WEB EXCLUSIVE: The sweetest thing
February 14, 2006
Arranged marriage proven successful
The love story of Raj and Shammi Chowdhury has spanned three continents and 29 years. Raj, dean of the School of Technology, was raised in India and educated in the United States. He first met British-born Shammi, a fashion school instructor, when both their parents arranged their marriage.
Arranged marriages are a traditional part of Indian culture, Raj said.
“Today, in India 95 percent of marriages are arranged,” he said. “In our culture, the success and failure of a marriage is not just between a man and woman – it’s between the families.”
Raj said his first impression of his new bride was “Wow!”
“She’s so glamorous and creative, and I’m on the other end of the spectrum,” he said. “I’m very pragmatic. I’m a nerd.”
Although they have had rough times, the Chowdhurys say their marriage has remained strong because of shared values and friendship.
“I think people undervalue the need for friendship in a marriage,” Shammi said. “He’s always been my best friend.”
Amanda Garrett
Same material, new audience
Kathryn was 42 years old and disinterested in marriage. She was managing apartments and working on her master’s degree in composition and rhetoric at San Francisco State.
While talking with a friend about men, Kathryn asked, “Where is he?”
He was almost on the other side of the continent. “He’s in Ohio,” Pam told her.
“Forget it. It’ll never work.”
Pam didn’t. She called Michael and urged him to call Fifi. In California, Kathryn was known as Fifi.
“Forget it. It’ll never work,” Michael said. “I’m not calling someone named Fifi who lives 2,500 miles away.”
That happened during the summer. In the middle of December, Michael called Kathryn. He started off with a joke, and it must have been bawdy. It doubled her over.
After the New Year, he called again. They began talking constantly and decided that they would finally meet during her spring break. His sonorous voice, Kathryn could listen to that for the rest of her life, but in the lone photo she’d seen of him, he was only an inch high, his face obstructed by sunglasses.
He sent three more photographs and looked different in all three, handsome in none. Kathryn told Pam, “That’s not a guy I would kiss.” Pam said he was cute, that the photos were deceiving, but Pam’s taste in men was suspect.
Before he boarded his plane, they agreed that they would be upfront with each other. She told him, “If you don’t smell good, I’ll turn you away.” He said he’d do the same.
He was much higher than an inch when he deplaned. At 6’2,” he towered over her, and the first thing he did was lean down so she could smell his neck.
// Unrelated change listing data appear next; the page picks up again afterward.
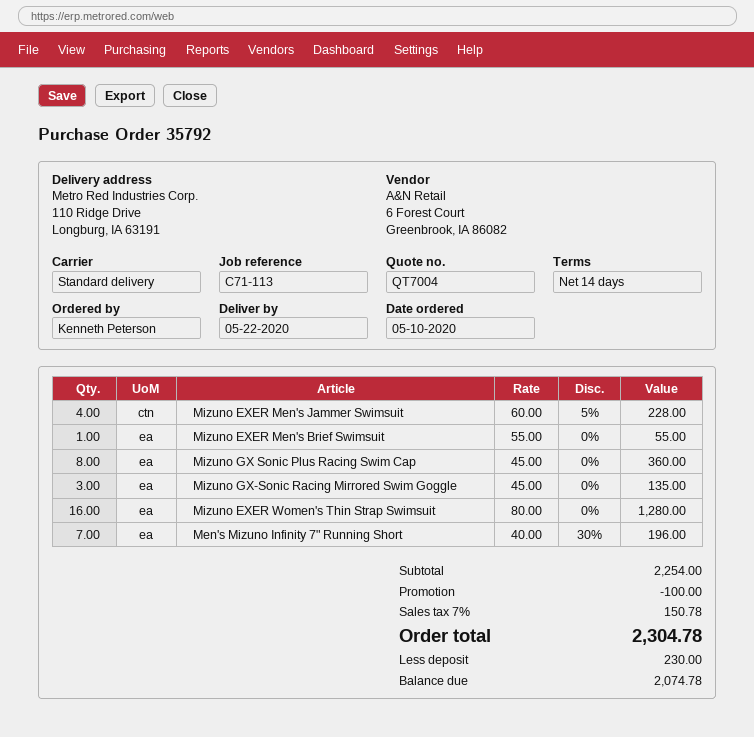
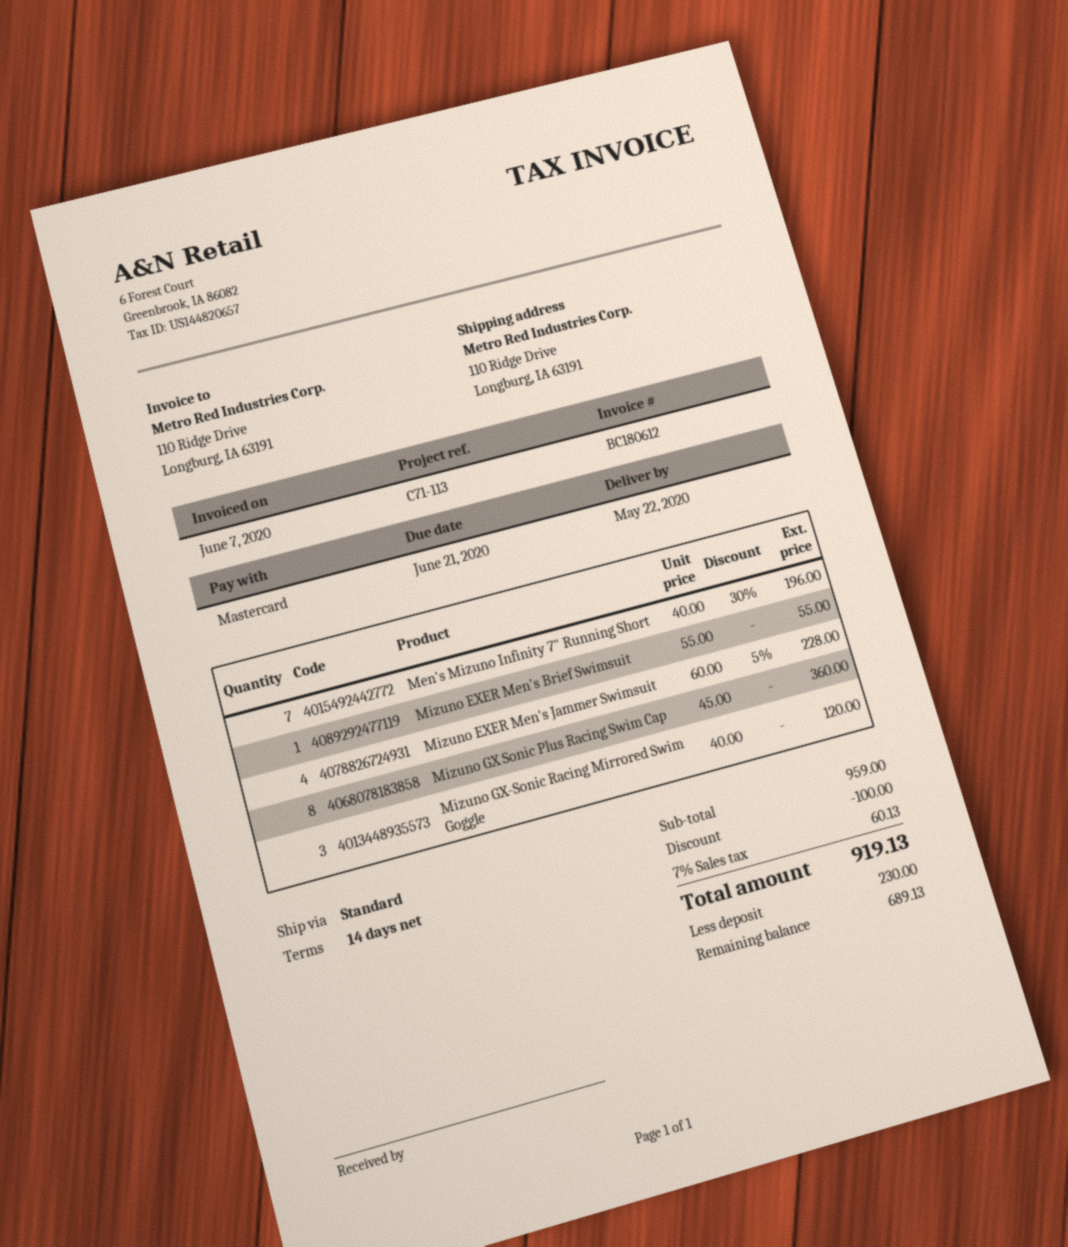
Mizuno GX-Sonic Racing Mirrored Swim Goggle: 3 x 45.00 = 135.00 -> 3 x 40.00 = 120.00
Mizuno EXER Women's Thin Strap Swimsuit: 16 x 80.00 = 1280.00 -> none
subtotal: 2254.00 -> 959.00
tax: 7% = 150.78 -> 7% = 60.13
total: 2304.78 -> 919.13
balance: 2074.78 -> 689.13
He passed the initial screenings, and they quickly found that Pam was right. A few days later, Kathryn was laughing again in the hills above San Francisco. This time it was cold, and the Golden Gate Bridge was running off behind Michael, in and out of a sea of clouds. He was on one knee, and a voice inside Kathryn’s head told her to shut-up.
“And just as this bridge is the gateway to the city,” Michael said. “I offer you the gateway to my heart.”
She began to sob.
First, they were married in Ohio, and then they were married in California. He didn’t have any dead cars or appliances in his yard, so she was willing to move to his side of the country. She took her cat, writings, pictures, clothes, and gave everything else away.
That was seven years ago. Kathryn is now a Teaching Fellow in Kent State’s English department. With Michael, her jokes don’t flop, and neither do his. They are happier than they ever thought possible, and their days together are like the Golden Gate Bridge wrapped in clouds.
Joe Gartrell
Love at first grade
While not everyone marries his or her first love, for Dan and Diane Hluch there were some early indications that this just might be a match that was meant to be. Like the time in first grade when Diane fell off a horse and broke her arm.
“All the classmates had to send an individual card,” Dan said. “I gave her a handmade note that said, ‘I love you.’ She still has it.”
This coming June, they will celebrate their 40th wedding anniversary, and Dan sounds like a love-struck teenager when he talks about his wife and their lives together. Among all the memories of his life with Diane, Dan still fondly recalls slipping special Valentines to her every year while they were in elementary school.
In high school they became a couple and exchanged class rings. As most girls would do, Diane wrapped a wool thread around Dan’s ring so it wouldn’t slip off her finger. Dan would wear her ring on his pinkie until too many stoved fingers resulted in him having the ring cut off, not once, but twice. After the second time he put the ring on a gold chain around his neck.
While they always hung around with a group of friends, they were a pair except for one time in their junior year when, as a result of an argument, they went to the May dance with different dates. However, their only breakup would last a weekend.
On Christmas Eve 1965, Dan and Diane were engaged – five months after they graduated from Rootstown High School.
“I hid the ring in the glove box of my car,” Dan said. “I made up some excuse for something and asked her to go into the glove box- I’m kind of theatrical like that.”